[Linux-cluster] iSCSI GFS

Mon Jan 28 08:07:20 UTC 2008

isplist at logicore.net wrote:
>> It's not virtualization. It is equivalent to mounting an NFS share, and
>> then exporting it again from the machine that mounted it.
> 
> Ok, so a single machine where all storage is attached to it. Won't that bog it 
> down big time pretty quickly? 

Not if it can handle the I/O. You just need enough CPU and enough bonded 
gigabit ethernet NICs in it. At the end of the day, all a SAN appliance 
is just a PC with a few NICs and a bunch of disks in it, and those can 
handle quite a few machines using it simultaneously.

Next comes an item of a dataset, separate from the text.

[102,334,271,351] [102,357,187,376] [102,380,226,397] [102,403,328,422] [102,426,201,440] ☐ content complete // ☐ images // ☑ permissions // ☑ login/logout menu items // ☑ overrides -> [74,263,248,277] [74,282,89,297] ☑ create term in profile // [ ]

> So, if this is correct, I can see how I could export everything from that one 
> machine but overall I/O would be unreal? 

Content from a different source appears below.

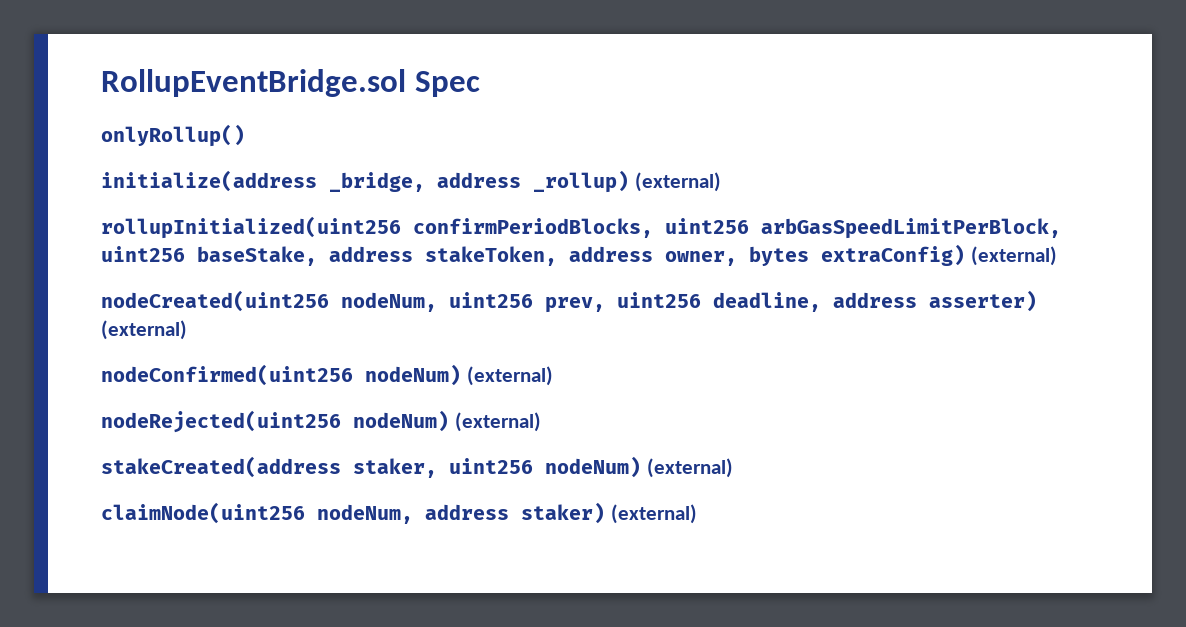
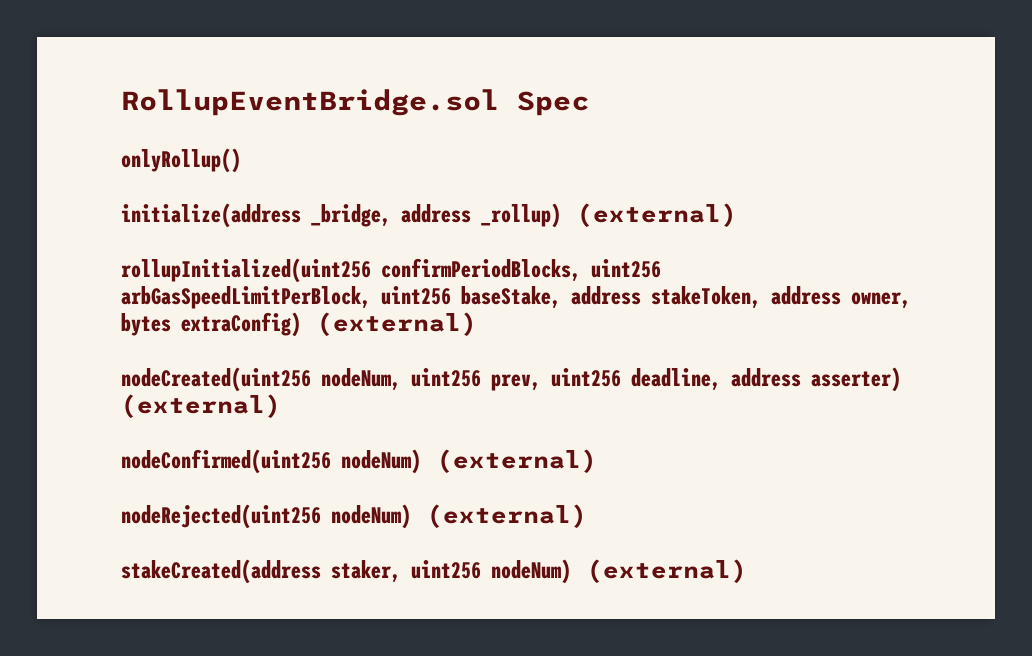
[101,502,697,524] // claimNode(uint256 nodeNum, address staker) (external) -> (747, 571) none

How much I/O do you actually need? If you have 10 disk nodes, each with 
a 1Gb NIC, then you could just have couple of 10Gb NICs in the 
aggregator (one on the client, one on the disk node side), and you'll 
get no bottleneck. In reality, you can overbook it quite a lot unless 
all the machines are going flat out all the time. Caching on the 
aggregator and the client nodes will also help reduce the I/O on the 
disk node side.

> How would this machine be turned into an aggregator? Would it handle knowing 
> where everything is or would servers still need to know which share to connect 
> to in order to get the needed data?

The disk nodes export their space via iSCSI as volumes. The aggregator 
connects to each of those iSCSI volumes as normal SCSI device nodes, and 
creates virtual software RAID stripe over them. It then exports this 
back out via iSCSI. All the client nodes then connect to the single big 
iSCSI node that is the aggregator.

> I also happen to have a BlueArc i7500 machine which can offer up NFS shares. I 
> didn't want to use anything like that because I've read too many message about 
> NFS not being a good protocol to grow on. Do you disagree?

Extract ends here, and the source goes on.